Reeling with Rene Rodriguez

THE WORDS (PG-13)

The Words (PG-13)

 
 

Bradley Cooper (as Rory Jansen) and Zoë Saldana (as Dora Jansen).
Bradley Cooper (as Rory Jansen) and Zoë Saldana (as Dora Jansen).
Jonathan Wenk / CBS Films

Movie Info

Rating:

Cast: Bradley Cooper, Zoe Saldana, Dennis Quaid, Jeremy Irons, Olivia Wilde.

Writers-directors: Brian Klugman, Lee Sternthal.

Producers: Michael Benaroya, Tatiana Kelly, Jim Young.

A CBS Films release. Running time: 96 minutes. Vulgar language, adult themes. Playing at area theaters.


rrodriguez@MiamiHerald.com

The Words is a series of interconnected stories nestled together like a set of Russian dolls, all of them centered on the art of writing. Clay (Dennis Quaid) is a successful novelist reading from his latest bestseller to a capacity crowd (he is apparently intent on reading the entire book, which looks to be about 400 pages). Rory (Bradley Cooper) is an aspiring novelist whose first book, his agent tells him, is great but unmarketable (it’s too “interior, artistic, subtle” — all the things this movie is not). His wife Dora (Zoe Saldana) rubs his shoulders and strokes his hair in support and tells him to try again.

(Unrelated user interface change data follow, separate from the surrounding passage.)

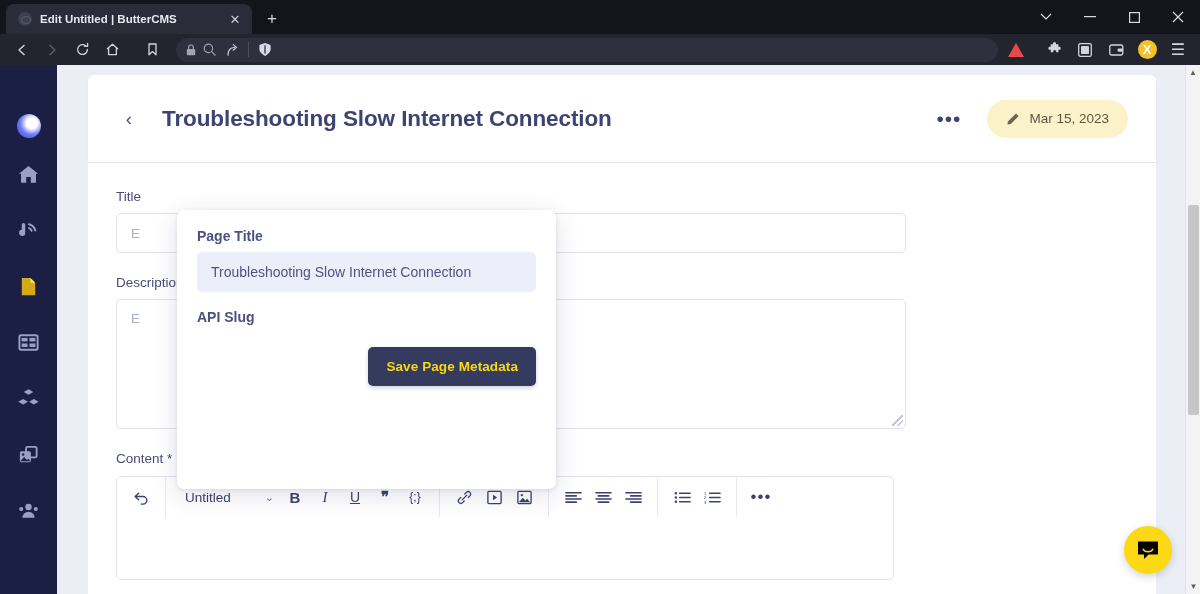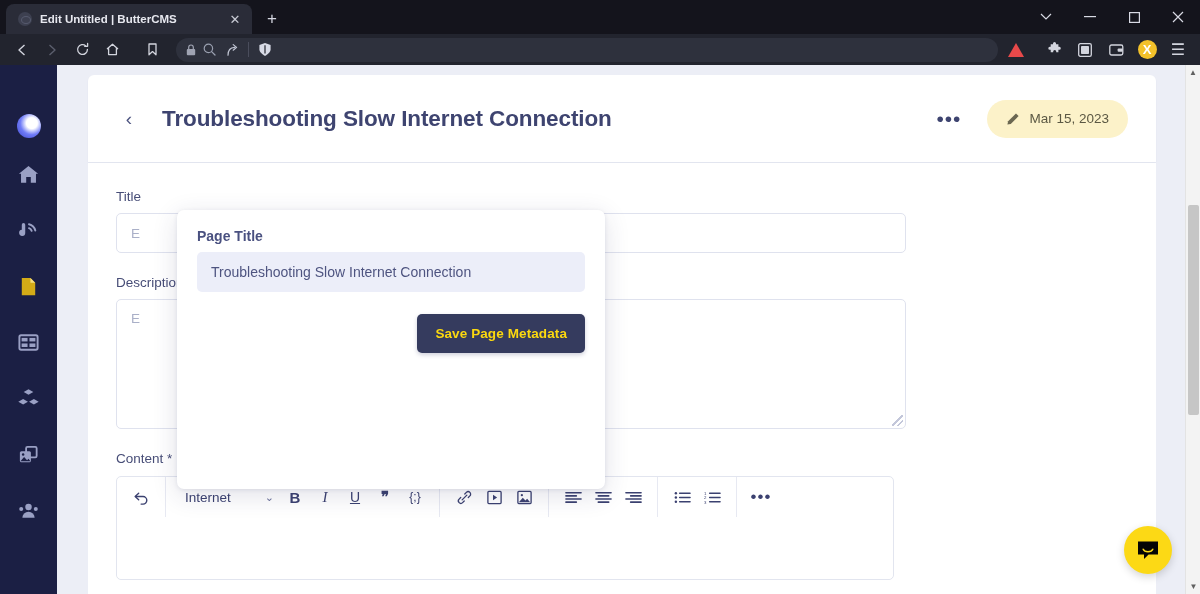"Page Title" .modal-pop { width: 428px -> 379px }
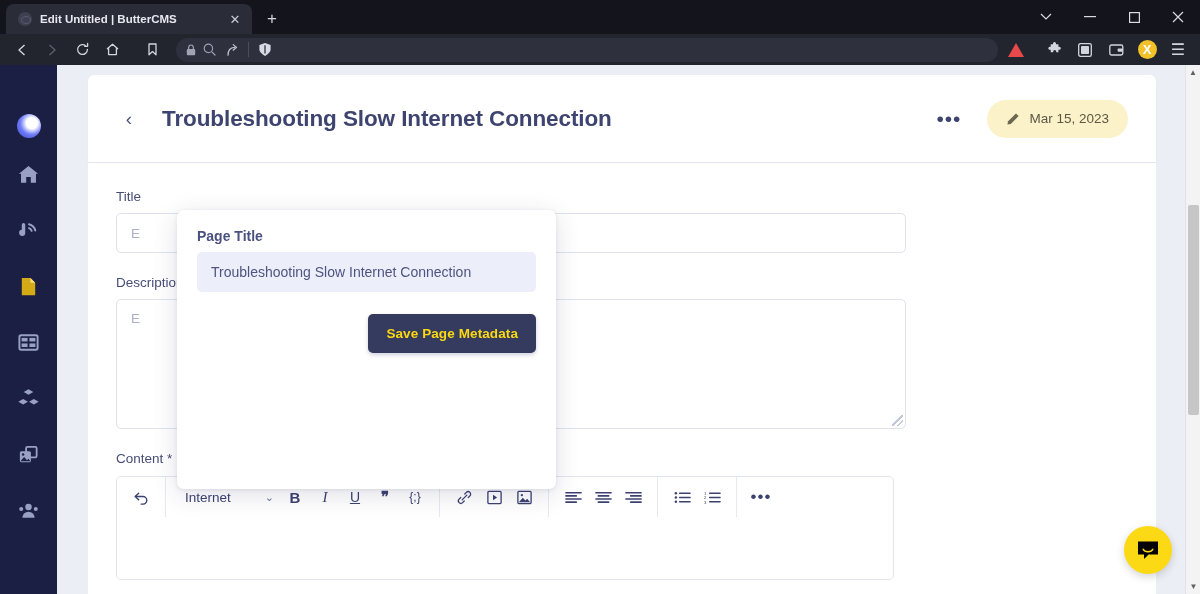"API Slug" div.m-label { html: none -> <div>API Slug</div> }
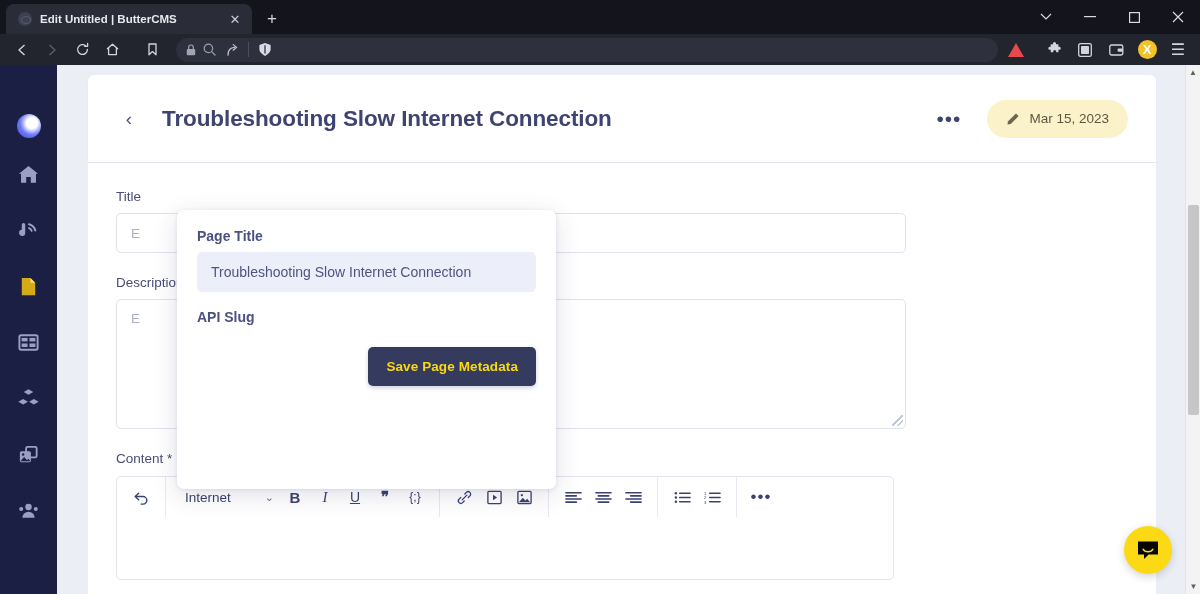"Internet" span { text: Internet -> Untitled }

But Rory has lost faith in his muse: He spent three years working on that novel, and now he’s crushed and defeated. “I’m not who I thought I was,” he tells his wife, “and I’m terrified I never will be.”

Then Rory finds an unsigned manuscript inside an old satchel that turns out to be one of the best things he has ever read. A brief crisis of conscience later, he submits it as his own work and becomes a literary sensation. Sure, the book isn’t his, but there’s no guilt lots of champagne and money and adulation can’t assuage. Beside, where’s the harm? He didn’t steal the manuscript from anyone. Finders keepers, right?

I kept watching The Words waiting for the movie to make a discernable point other than these characters are a bunch of self-obsessed jerks. My hopes perked up when Jeremy Irons entered the fray as a craggy old man prone to sitting on park benches and saying such things as “We all make choices in life. The hard thing is to live with them.” You know you’re stuck in a bad movie when even the great Irons, with his commanding voice and inimitable eloquence, sounds like a twit.

The Hoax, made in 2006, told a similar story about an author (Richard Gere) who came up with an inventive (and highly illegal) way to get a book sold. That movie, which was based on the real-life case of Clifford Irving, was lively and funny and gave you an actual sense of the inner workings of the publishing industry and the difficulty of breaking into the game.

The Words was written and directed by Brian Klugman and Lee Sternthal, who are longtime friends of Cooper but don’t seem to know (or care) much about their subject matter. The actor helped them get their movie made, and it’s filled with flashbacks and elegant lighting and a deadly inertia, like most movies about writing are. Even the story-within-a-story structure doesn’t pay off. This material needed more substance and ideas — and less flash and sumptuous production values. We need to have another reason to care about Rory other than the fact he can’t get his novel sold. Join the club, pal! The Words is a movie about writing and books made by people who apparently rarely read.